'''

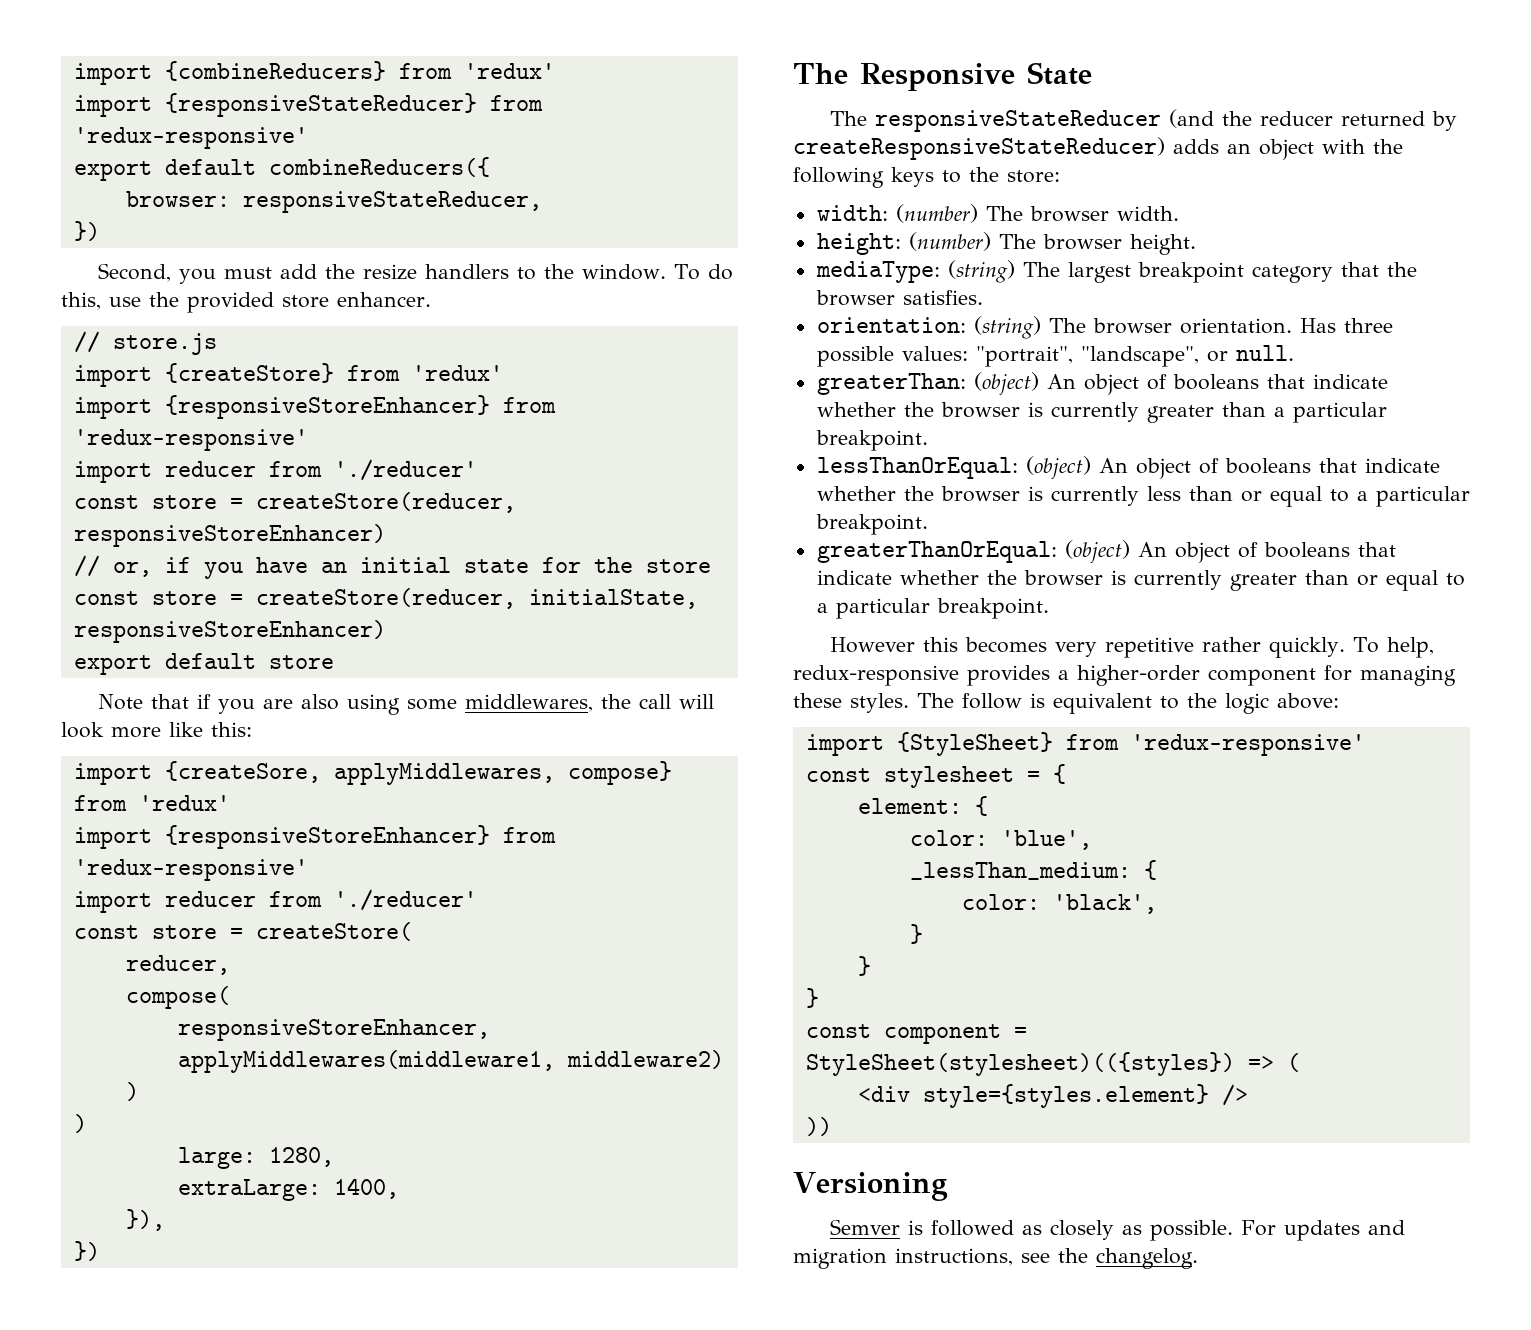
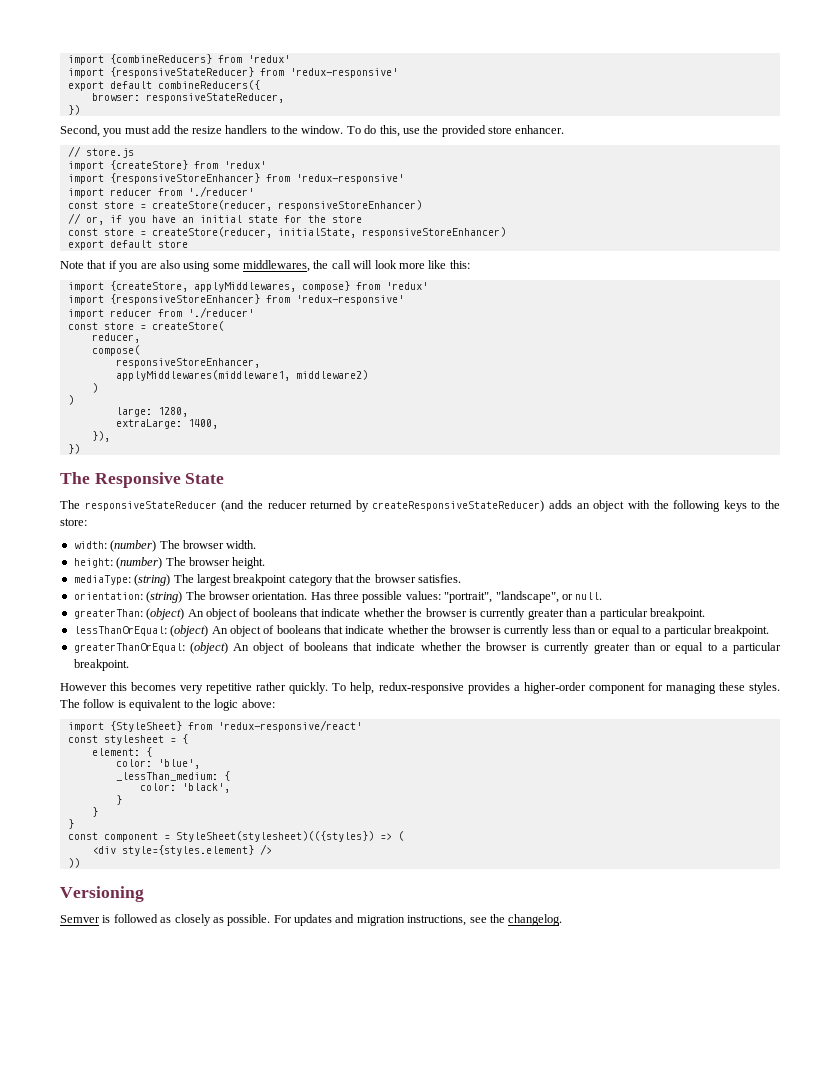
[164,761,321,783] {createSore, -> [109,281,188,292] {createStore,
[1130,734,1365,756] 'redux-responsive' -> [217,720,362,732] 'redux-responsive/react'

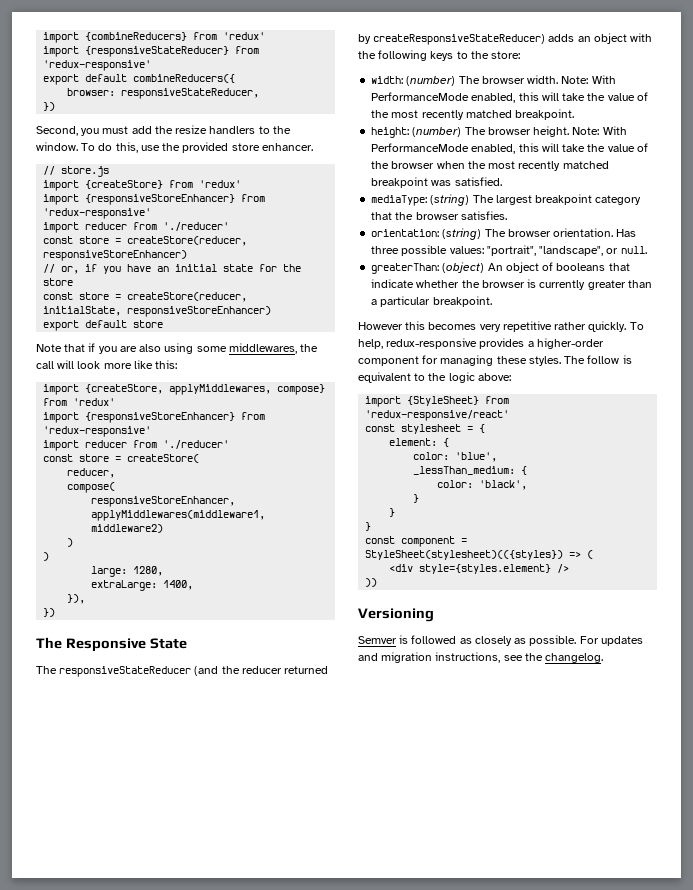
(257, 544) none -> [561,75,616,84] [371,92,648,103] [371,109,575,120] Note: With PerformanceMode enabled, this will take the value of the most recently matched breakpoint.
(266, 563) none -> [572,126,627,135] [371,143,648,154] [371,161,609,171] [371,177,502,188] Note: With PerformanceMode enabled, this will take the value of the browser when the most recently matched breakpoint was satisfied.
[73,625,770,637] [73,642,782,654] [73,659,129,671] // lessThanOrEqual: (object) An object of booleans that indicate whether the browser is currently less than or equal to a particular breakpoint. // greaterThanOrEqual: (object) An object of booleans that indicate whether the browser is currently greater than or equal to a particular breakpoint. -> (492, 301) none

'''

## What you are asked to do
Drop the pictures; repeat each entry above exactly.

## Answer section
[164,761,321,783] {createSore, -> [109,281,188,292] {createStore,
[1130,734,1365,756] 'redux-responsive' -> [217,720,362,732] 'redux-responsive/react'

(257, 544) none -> [561,75,616,84] [371,92,648,103] [371,109,575,120] Note: With PerformanceMode enabled, this will take the value of the most recently matched breakpoint.
(266, 563) none -> [572,126,627,135] [371,143,648,154] [371,161,609,171] [371,177,502,188] Note: With PerformanceMode enabled, this will take the value of the browser when the most recently matched breakpoint was satisfied.
[73,625,770,637] [73,642,782,654] [73,659,129,671] // lessThanOrEqual: (object) An object of booleans that indicate whether the browser is currently less than or equal to a particular breakpoint. // greaterThanOrEqual: (object) An object of booleans that indicate whether the browser is currently greater than or equal to a particular breakpoint. -> (492, 301) none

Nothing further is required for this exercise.